Holography 1: The Catalyst
by
Pat Foley
Chapter 7
When she woke, hours later, the room was dark and silent, and she was alone. She flung off the sheet Sarek had drawn over her, and rose stiffly, aching in every muscle. She forgotten what a workout a good cry could be. She scrubbed at the residue of dried tears on her face, and after a moment, stepped into the fresher. A few moments sonic shower got rid of the traces of the last few hours of tears and semen from her skin and took care of the worst of her aches as well. She pulled on house clothes, shorts and a short-sleeved tunic, and braided her hair carelessly in a long tail down her back. Slipping her feet into sandals, she went looking for her husband. She still felt tired and worn, as if something had broken within her.
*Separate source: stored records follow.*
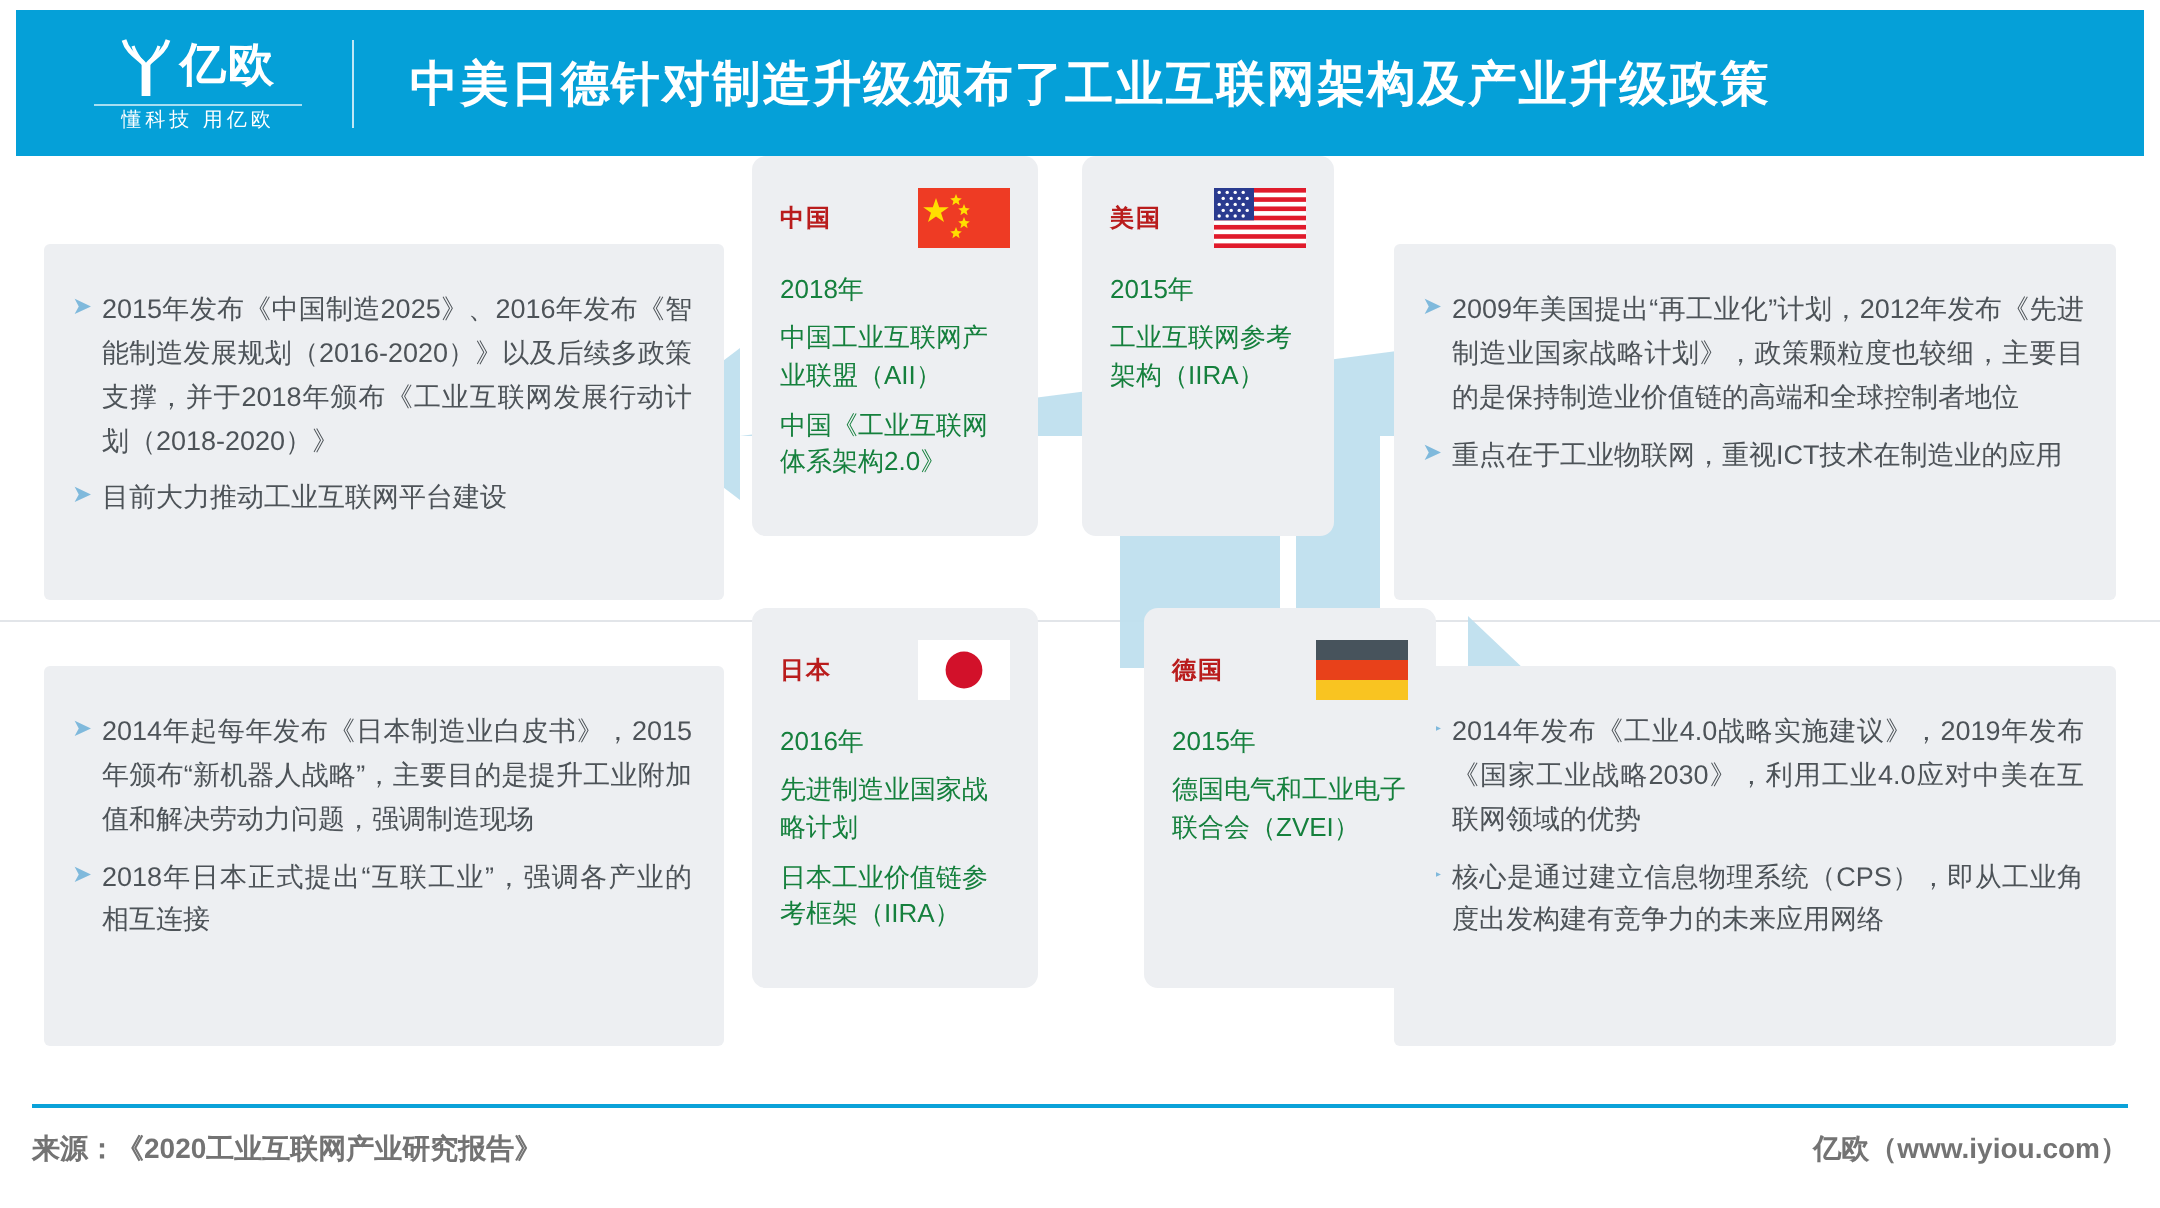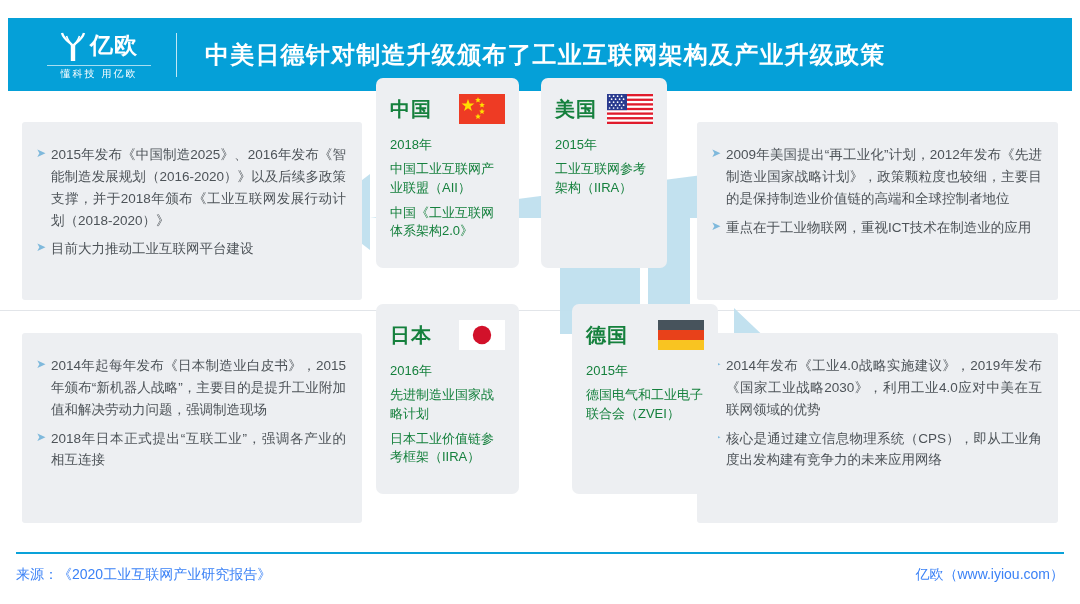--- a/index.html
+++ b/index.html
@@ -13,21 +13,21 @@
     position: relative;
     overflow: hidden;
     font-family: "Liberation Sans", "DejaVu Sans", sans-serif;
     -webkit-font-smoothing: antialiased;
   }
 
   
   .header-bar {
     position: absolute;
     left: 8px;
-    top: 18px;
+    top: 5px;
     width: 1064px;
     height: 73px;
     background: #05a0d8;
     display: flex;
     align-items: center;
   }
   .logo-block {
     width: 118px;
     margin-left: 32px;
     display: flex;
@@ -150,22 +150,22 @@
   .card.c-germany { left: 572px; top: 226px; width: 146px; height: 190px; }
 
   .card-head {
     display: flex;
     align-items: center;
     justify-content: space-between;
     height: 34px;
     margin-bottom: 10px;
   }
   .card-name {
-    color: #15803d;
-    font-size: 20px;
+    color: #b91c1c;
+    font-size: 12px;
     font-weight: bold;
     letter-spacing: 1px;
     line-height: 1;
   }
   .flag {
     width: 46px;
     height: 30px;
     flex: 0 0 auto;
     display: block;
   }
@@ -188,22 +188,23 @@
     background: #0aa2d9;
   }
   .footer {
     position: absolute;
     left: 16px;
     top: 566px;
     width: 1048px;
     display: flex;
     align-items: center;
     justify-content: space-between;
-    color: #3b82f6;
+    color: #737373;
     font-size: 14px;
+    font-weight: bold;
   }
 </style>
 </head>
 <body>
 
 <div class="header-bar">
   <div class="logo-block">
     <div class="logo-top">
       <svg class="logo-mark" viewBox="0 0 26 30">
         <path d="M2 2 C4 9, 10 11, 12 14 L12 29 L14 29 L14 14 C16 11, 22 9, 24 2" fill="none" stroke="#ffffff" stroke-width="2.4"></path>

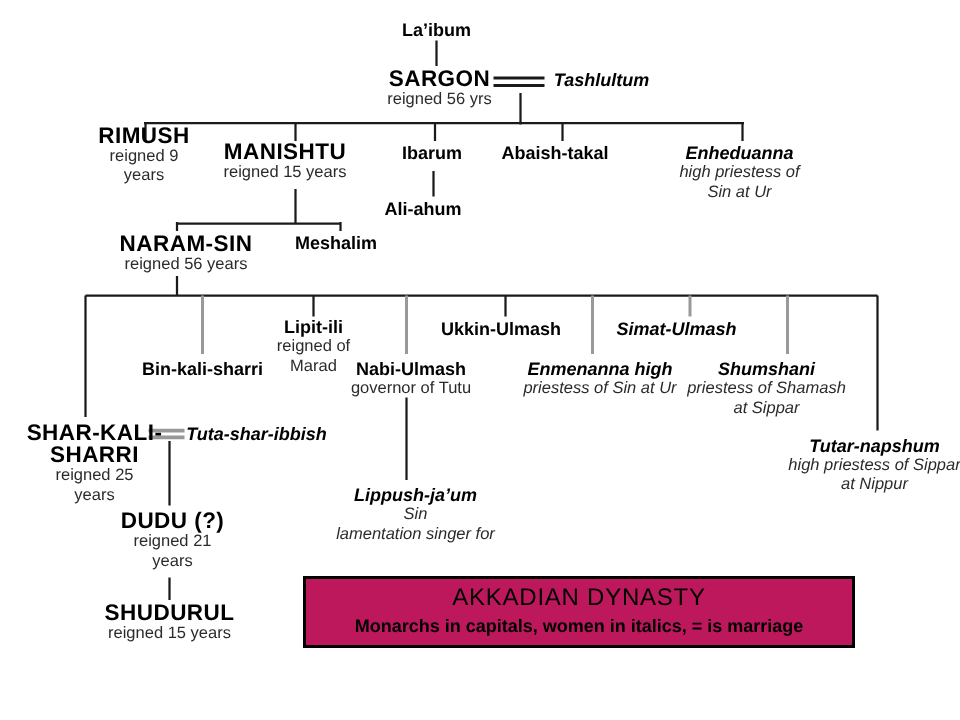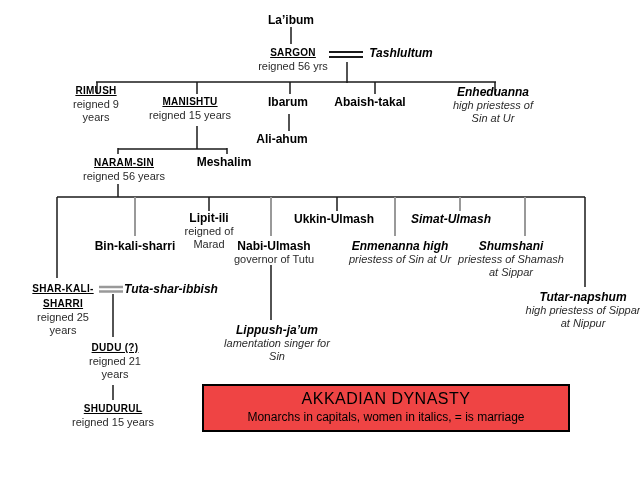--- a/index.html
+++ b/index.html
@@ -3,30 +3,30 @@
 <meta charset="utf-8">
 <style>
   html,body{margin:0;padding:0;background:#fff;}
   .stage{
     position:relative;width:640px;height:480px;background:#fff;overflow:hidden;
     font-family:"Liberation Sans","DejaVu Sans",sans-serif;color:#000;
   }
   .lines{position:absolute;left:0;top:0;width:640px;height:480px;}
   .node{position:absolute;transform:translateX(-50%);text-align:center;white-space:nowrap;}
   .nm{display:block;font-weight:bold;font-size:12px;line-height:14px;color:#000;}
-  .nm.caps{font-size:10px;line-height:15px;letter-spacing:.3px;text-decoration:underline;}
+  .nm.caps{font-size:15px;line-height:15px;letter-spacing:.3px;}
   .fem .nm{font-style:italic;}
   .dt{display:block;font-size:11px;line-height:13px;color:#2b2b2b;font-weight:normal;}
   .dt.it{font-style:italic;}
   .legend{
     position:absolute;left:202px;top:384px;width:368px;height:48px;
-    border:2px solid #000;background:#ef4444;text-align:center;box-sizing:border-box;
+    border:2px solid #000;background:#be185d;text-align:center;box-sizing:border-box;
   }
   .legend-title{font-size:16px;letter-spacing:.5px;margin-top:4px;line-height:17px;}
-  .legend-sub{font-size:12px;font-weight:normal;margin-top:4px;line-height:13px;}
+  .legend-sub{font-size:12px;font-weight:bold;margin-top:4px;line-height:13px;}
 </style>
 </head>
 <body>
 
 <div class="stage">
 
   <svg class="lines" viewBox="0 0 640 480" xmlns="http://www.w3.org/2000/svg">
     <g stroke="#1a1a1a" stroke-width="1.5">
       <line x1="291" y1="27" x2="291" y2="44"></line>
       <line x1="347" y1="62" x2="347" y2="83"></line>
@@ -97,21 +97,21 @@
   </div>
 
   <div class="node" style="left:282px;top:132px">
     <span class="nm">Ali-ahum</span>
   </div>
 
   <div class="node" style="left:370px;top:95px">
     <span class="nm">Abaish-takal</span>
   </div>
 
-  <div class="node fem" style="left:493px;top:85px">
+  <div class="node fem" style="left:493px;top:95px">
     <span class="nm">Enheduanna</span>
     <span class="dt it">high priestess of</span>
     <span class="dt it">Sin at Ur</span>
   </div>
 
   <div class="node" style="left:124px;top:155px">
     <span class="nm caps">NARAM-SIN</span>
     <span class="dt">reigned 56 years</span>
   </div>
 
@@ -176,22 +176,22 @@
     <span class="dt">years</span>
   </div>
 
   <div class="node" style="left:113px;top:401px">
     <span class="nm caps">SHUDURUL</span>
     <span class="dt">reigned 15 years</span>
   </div>
 
   <div class="node fem" style="left:277px;top:323px">
     <span class="nm">Lippush-ja’um</span>
+    <span class="dt it">Sin</span>
     <span class="dt it">lamentation singer for</span>
-    <span class="dt it">Sin</span>
   </div>
 
   <div class="legend">
     <div class="legend-title">AKKADIAN DYNASTY</div>
     <div class="legend-sub">Monarchs in capitals, women in italics, = is marriage</div>
   </div>
 
 </div>
 
 </body></html>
But she had to know what was happening.
His study was a deserted battlefield, dark and empty, starlight streaming through the long windows, his desk precise and neat as a pin. Though she could imagine she heard the echos of the recent confrontation between Sarek and their son. But if her husband wasn't here, that left only one strong possibility, his favorite spot for meditation, particularly when he was struggling with issues of control and the nature of Vulcans, in himself, and in Spock. She went to the top of the house, through the long galleries to the outside parapets. Her husband's ancestral home was a former fortress, snuggled into the rock walls of the Llangon foothills, with the sheer cliffs behind for defense. And like the original nature of the Fortress overlaid Sarek's otherwise graceful ancestral home, the Pre-Reform warrior was only buried as deeply in any modern Vulcan as his control of the disciplines.
Sarek was where she had expected, standing at one of the main sentry ports. Before him stretched the length of desert, with the city of Shikahr spread out like glowing jackstraws beneath his feet, and the spaceport to the left. Directly opposite, across the city, the navigation warning beam at the highest point of T'Pau's palace glowed like a dull red eye. Above them the stars stretched from horizon to horizon, marred only by the hulking curve of the Llangons foothills that ringed the city from the west, rising like the spikes of a dragon's back. Amanda had always liked the orientation of the city, seeing the sun rise in ruby mist from the eastern deserts only to sink like a glowing fireball into the jagged mountains at sunset.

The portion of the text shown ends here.